Everyone has a purpose, and while some people know their purpose right away, others take some time to figure it out. Also, while we tend to think of important people with significant purposes, our purpose might be negligible to the world but meaningful to us.
Purpose is defined as to plan or intend to do something. An example of purpose is someone deciding they will start saving 10% of their income. A result that is desired; an intention. The reason for which something is done, or the reason it is done in a particular way.Does purpose mean role? ›
This noun also has a third meaning: "function, role, or use." The purpose of a fork, for instance, is to spear and scoop food from your plate, not to poke your little brother at the dinner table.› what-having-purpose-me... ›
What Does it Mean to Have Purpose? – Simple Minded
What does it mean to have purpose? - Fabulous Community.
What Does It Mean to Have a Purpose?
Focusing on your purpose as you begin writing helps you know what form to choose, how to focus and organize your writing, what kinds of evidence to cite, how formal or informal your style should be, and how much you should write.Why is purpose important in learning? ›
Students with purpose do better at school.
Students with more purposeful goals find their schoolwork more meaningful, probably because they can see how it relates to their future aspirations, and tend to have higher academic achievement.

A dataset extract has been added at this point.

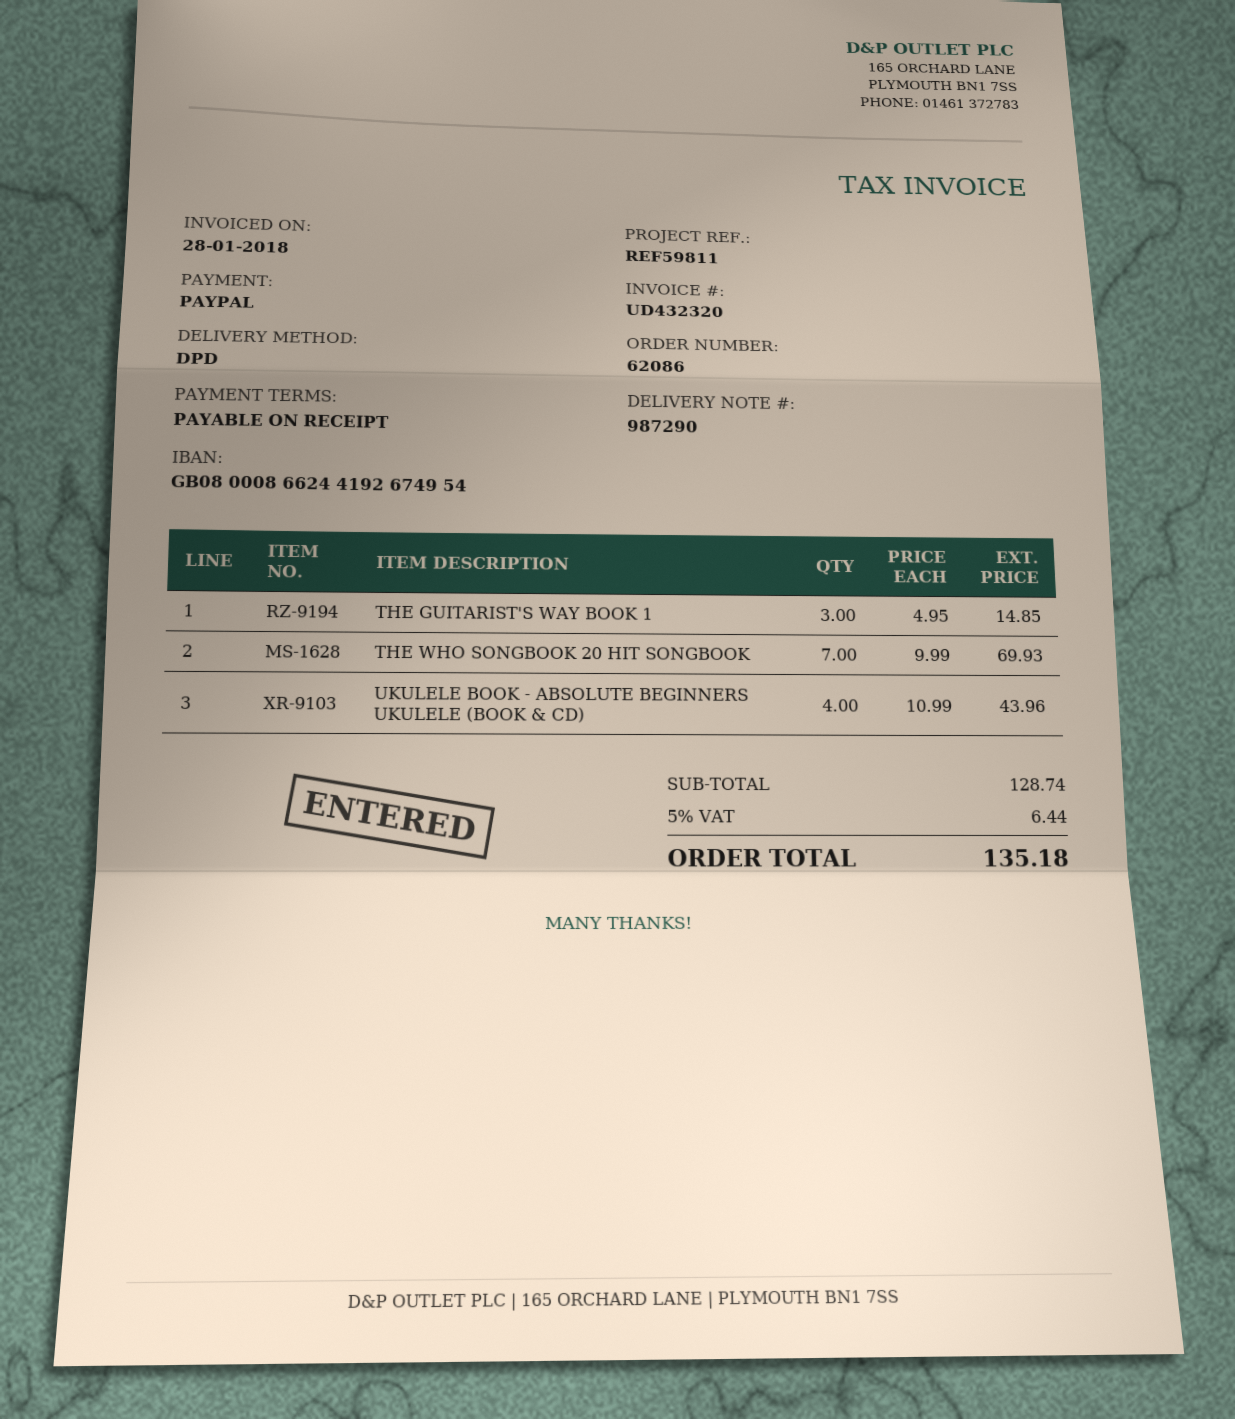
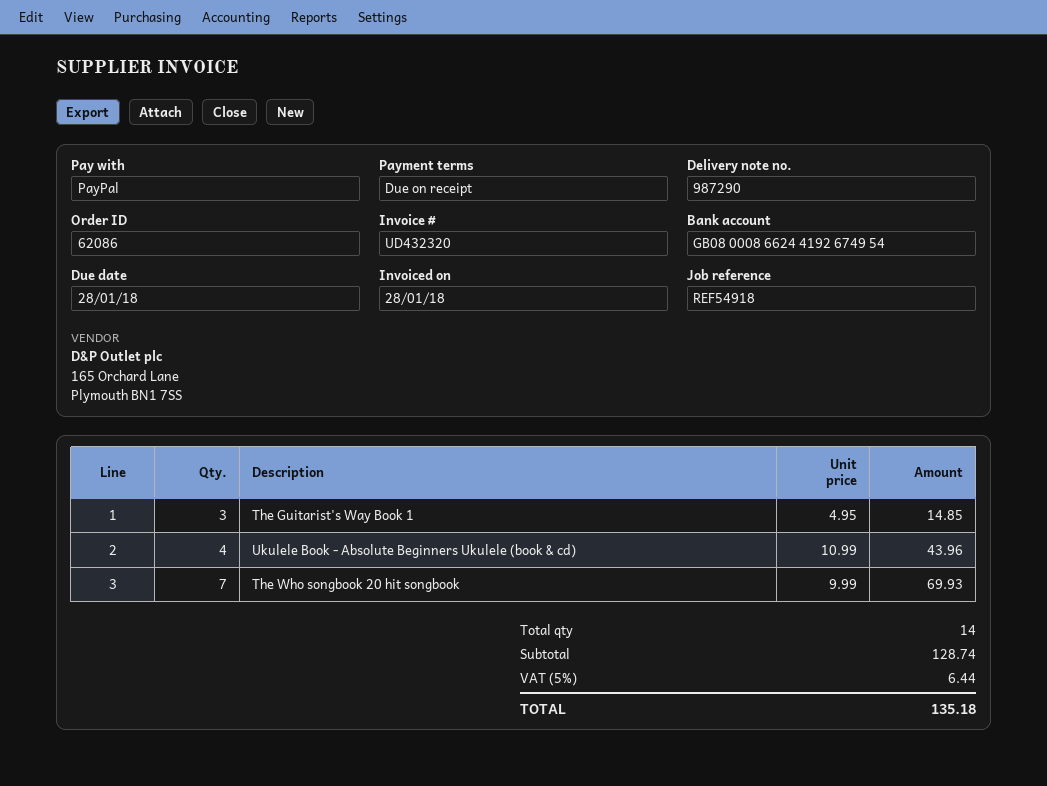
reference: REF59811 -> REF54918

Purpose is an active expression of our values and our compassion for others—it makes us want to get up in the morning and add value to the world. The Power of Purpose details a graceful, practical, and ultimately spiritual process for making it central to your life.What is purpose and why is purpose important to organization? ›
But there is an upside: much of the discussion about purpose suggests that companies perform better if they have a clear sense of purpose. Purpose-driven companies make more money, have more engaged employees and more loyal customers, and are even better at innovation and transformational change.
Knowing your purpose will focus your message, making it clear to readers why it is important to them. In addition, identifying who your audience is and what your purpose is will guide you in selecting an appropriate tone for your business message.What are the best ways to achieve your purpose? ›
- Search inward. ...
- Put purpose before goals. ...
- Focus on what you have. ...
- Take ownership of your life. ...
- Think about what brings you joy. ...
- Develop your own life vision statement. ...

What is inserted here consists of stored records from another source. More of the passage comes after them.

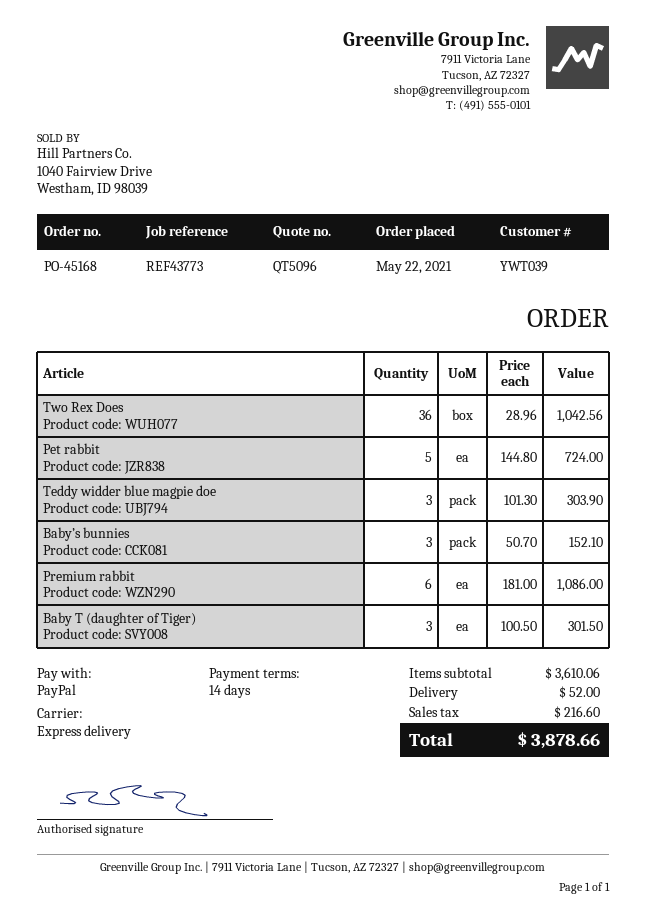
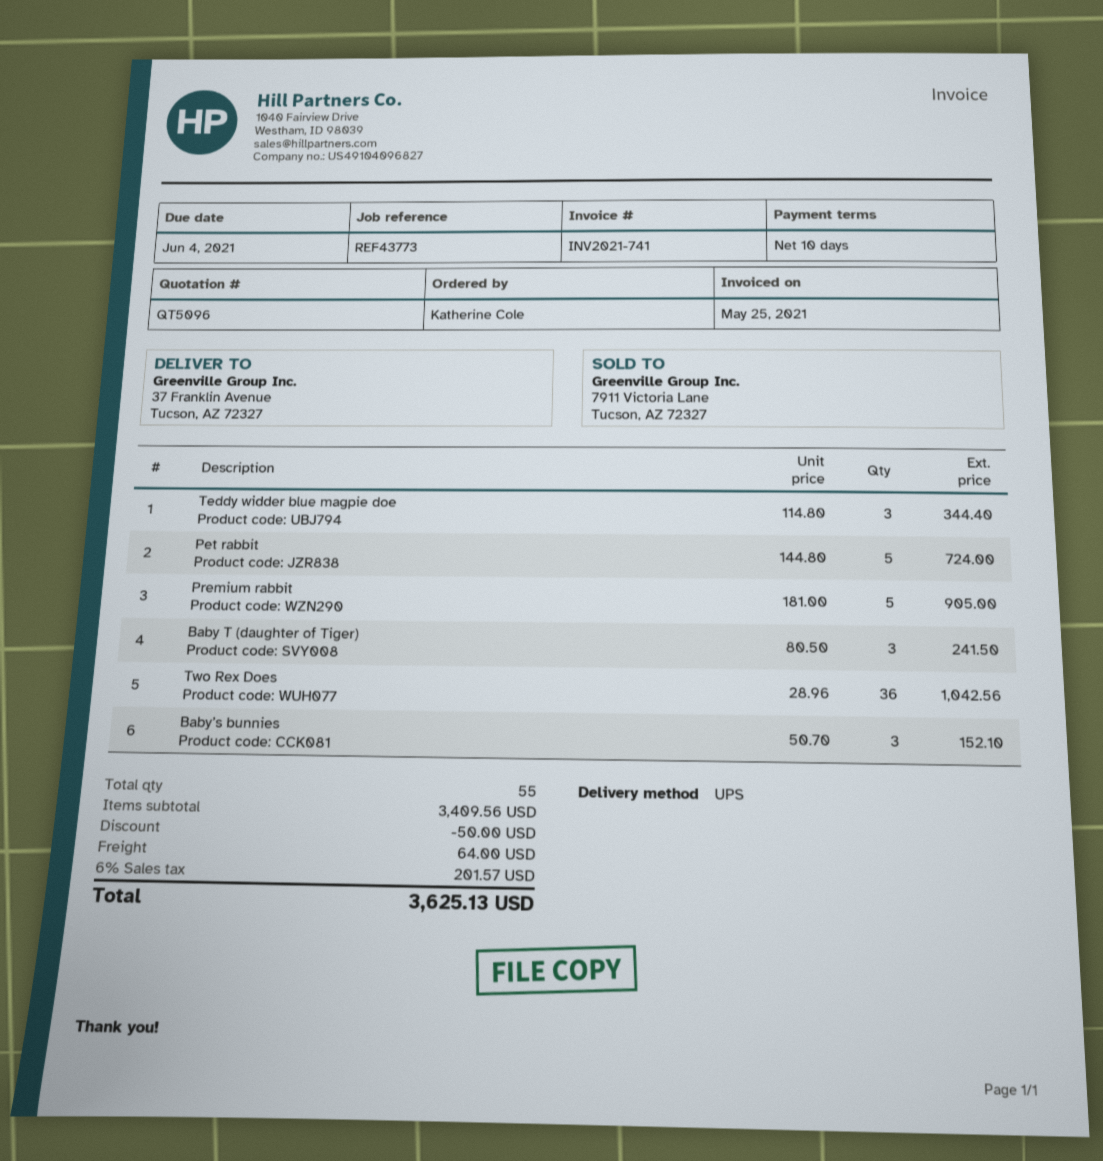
payment terms: 14 days -> 10 days
shipping method: express -> UPS
Teddy widder blue magpie doe: 3 x 101.30 = 303.90 -> 3 x 114.80 = 344.40
Premium rabbit: 6 x 181.00 = 1086.00 -> 5 x 181.00 = 905.00
Baby T (daughter of Tiger): 3 x 100.50 = 301.50 -> 3 x 80.50 = 241.50
subtotal: 3610.06 -> 3409.56
discount: none -> 50.00
shipping: 52.00 -> 64.00
tax: 216.60 -> 201.57
total: 3878.66 -> 3625.13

- Discover your true needs. ...
- Write out your story.
Purpose is defined as to plan or intend to do something. An example of purpose is someone deciding they will start saving 10% of their income. A result that is desired; an intention. The reason for which something is done, or the reason it is done in a particular way.

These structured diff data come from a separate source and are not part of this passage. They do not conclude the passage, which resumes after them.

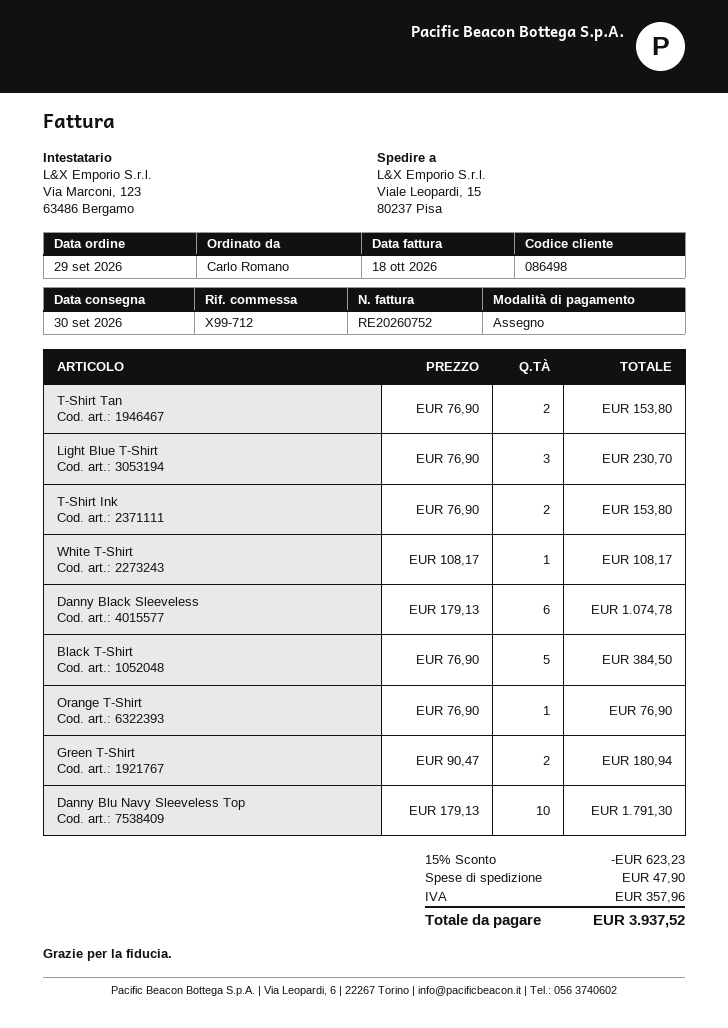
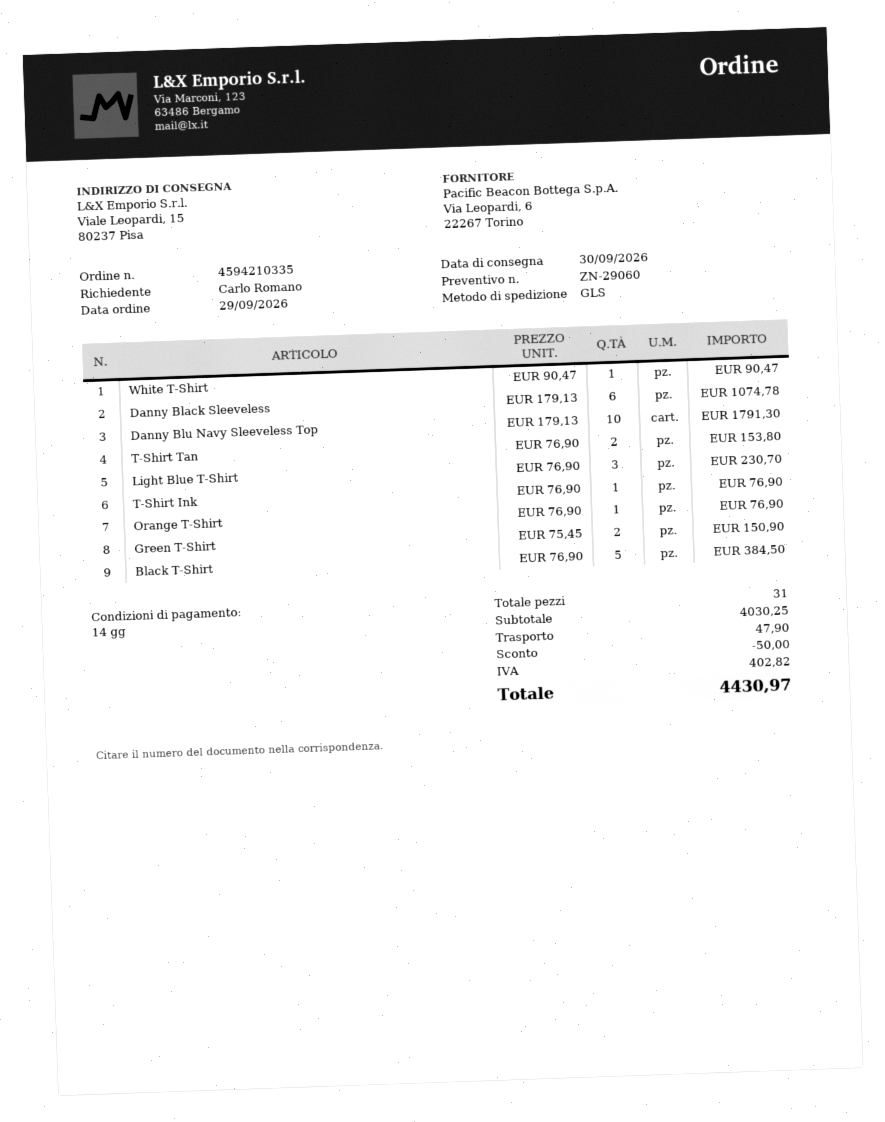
T-Shirt Ink: 2 x 76.90 = 153.80 -> 1 x 76.90 = 76.90
White T-Shirt: 1 x 108.17 = 108.17 -> 1 x 90.47 = 90.47
Green T-Shirt: 2 x 90.47 = 180.94 -> 2 x 75.45 = 150.90
discount: 623.23 -> 50.00
tax: 357.96 -> 402.82
total: 3937.52 -> 4430.97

The purpose of learning is about learners being prepared for their future and reaching their fullest potential as lifelong learners. This means that they have a voice with the confidence to express their ideas and opinions so they are heard and taken into account in any situation.What are the 4 types of purpose? ›
- UNCONSCIOUSLY UNPURPOSED. ...
- CONSCIOUSLY UNPURPOSED. ...
- UNCONSCIOUSLY PURPOSED. ...
- CONSCIOUSLY PURPOSED.
The phrase “Act with Purpose” means doing the research to determine that some action is needed, the specific action that is needed, whether there is a specific action you can take to help, and what that specific action is. In other words, it means not acting randomly, but acting after thought and consideration.What are the most important purposes of organization? ›
Organizing creates the framework needed to reach a company's objectives and goals. Organizing is the process of defining and grouping activities, and establishing authority relationships among them to attain organizational objectives.